#### Dataset content

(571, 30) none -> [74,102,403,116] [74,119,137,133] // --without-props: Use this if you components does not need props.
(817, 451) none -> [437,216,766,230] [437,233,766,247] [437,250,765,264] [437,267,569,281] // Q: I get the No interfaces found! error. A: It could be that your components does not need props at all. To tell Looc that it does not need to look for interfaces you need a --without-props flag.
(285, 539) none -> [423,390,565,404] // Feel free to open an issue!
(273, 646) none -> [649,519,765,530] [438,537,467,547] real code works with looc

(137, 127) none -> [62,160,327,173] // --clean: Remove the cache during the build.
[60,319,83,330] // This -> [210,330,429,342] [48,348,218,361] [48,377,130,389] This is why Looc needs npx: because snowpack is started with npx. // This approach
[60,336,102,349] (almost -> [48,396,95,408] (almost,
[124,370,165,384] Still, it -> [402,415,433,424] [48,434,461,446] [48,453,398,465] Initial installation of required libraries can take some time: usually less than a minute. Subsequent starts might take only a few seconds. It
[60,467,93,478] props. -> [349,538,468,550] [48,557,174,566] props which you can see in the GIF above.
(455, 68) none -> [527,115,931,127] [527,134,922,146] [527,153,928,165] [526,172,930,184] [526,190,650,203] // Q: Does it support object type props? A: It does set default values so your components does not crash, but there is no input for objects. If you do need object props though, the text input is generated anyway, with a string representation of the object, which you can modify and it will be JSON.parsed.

########
#### Dataset content

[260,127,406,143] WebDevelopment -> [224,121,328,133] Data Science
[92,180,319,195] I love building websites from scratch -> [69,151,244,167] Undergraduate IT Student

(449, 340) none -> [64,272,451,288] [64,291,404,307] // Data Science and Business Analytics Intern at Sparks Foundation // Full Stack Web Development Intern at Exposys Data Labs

########
#### Dataset content

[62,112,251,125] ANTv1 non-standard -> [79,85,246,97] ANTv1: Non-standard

########

**Work request:** Across the material above, how many lines include the word "which"? Respond with nothing but the number.

**Solution to the exercise:** 2